Too many cool things I'd like to have exist, and it's just wonderful that
someone else is going to do it first!

------
jbfr
Trying to get a learning project off the ground that revolves around providing
Dev Ops for Front End Developers. Goal is to create a solution for product
teams that integrates Front End Dev Ops services into a product with minimal
infrastructure integration. Overview:
[https://gist.github.com/joshblack/64e7c31aa47e19cfb3e5](https://gist.github.com/joshblack/64e7c31aa47e19cfb3e5)
, if anyone is interested in helping out feel free to reply or leave a comment
on the gist.

------
bkanber
I've got three!

A _highly_ opinionated project management saas:
[http://kati.burakkanber.com/](http://kati.burakkanber.com/)

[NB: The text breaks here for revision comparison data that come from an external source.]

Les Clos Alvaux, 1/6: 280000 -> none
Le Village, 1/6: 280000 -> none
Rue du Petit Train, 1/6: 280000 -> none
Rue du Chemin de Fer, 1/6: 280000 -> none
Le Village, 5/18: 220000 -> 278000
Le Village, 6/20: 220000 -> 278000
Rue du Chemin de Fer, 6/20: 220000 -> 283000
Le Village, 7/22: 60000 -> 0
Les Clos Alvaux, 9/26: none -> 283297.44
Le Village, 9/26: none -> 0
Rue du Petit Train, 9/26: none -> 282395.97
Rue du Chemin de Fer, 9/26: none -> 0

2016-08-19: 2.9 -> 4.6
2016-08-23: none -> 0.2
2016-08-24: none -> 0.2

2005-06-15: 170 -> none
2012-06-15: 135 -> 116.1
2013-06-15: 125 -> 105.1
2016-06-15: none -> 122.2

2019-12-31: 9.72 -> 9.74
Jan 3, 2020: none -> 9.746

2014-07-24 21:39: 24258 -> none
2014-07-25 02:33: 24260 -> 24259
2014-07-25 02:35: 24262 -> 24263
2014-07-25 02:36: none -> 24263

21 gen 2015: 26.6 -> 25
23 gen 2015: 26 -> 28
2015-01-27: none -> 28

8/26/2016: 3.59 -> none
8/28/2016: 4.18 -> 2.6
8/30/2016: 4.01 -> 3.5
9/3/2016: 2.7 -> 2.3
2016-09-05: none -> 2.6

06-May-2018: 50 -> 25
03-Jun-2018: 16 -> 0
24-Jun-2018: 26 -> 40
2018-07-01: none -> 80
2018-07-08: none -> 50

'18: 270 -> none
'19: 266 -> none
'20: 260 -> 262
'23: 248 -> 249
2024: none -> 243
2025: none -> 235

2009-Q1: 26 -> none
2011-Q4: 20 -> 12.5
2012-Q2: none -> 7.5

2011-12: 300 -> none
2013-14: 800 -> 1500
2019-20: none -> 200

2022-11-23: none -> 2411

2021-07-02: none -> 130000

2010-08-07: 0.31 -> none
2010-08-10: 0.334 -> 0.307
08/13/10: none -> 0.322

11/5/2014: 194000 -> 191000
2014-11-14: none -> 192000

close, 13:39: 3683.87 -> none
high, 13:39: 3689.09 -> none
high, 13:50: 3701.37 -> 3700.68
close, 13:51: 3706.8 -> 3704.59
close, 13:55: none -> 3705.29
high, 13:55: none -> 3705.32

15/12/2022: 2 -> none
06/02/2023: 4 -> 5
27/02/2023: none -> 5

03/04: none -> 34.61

A long term HTML5 RPG project:
[http://thebotanistgame.com/](http://thebotanistgame.com/)

And I'm working on a really interesting giga-scale chatroom UX, intended for
live chat in a room with hundreds or thousands of active participants. Mostly
as a UX experiment.

------
michielwfs
Powargrid, a turn based strategy, for 4+ years now... Gonna be done Real Soon
Now (TM)!

[http://www.powargrid.com](http://www.powargrid.com)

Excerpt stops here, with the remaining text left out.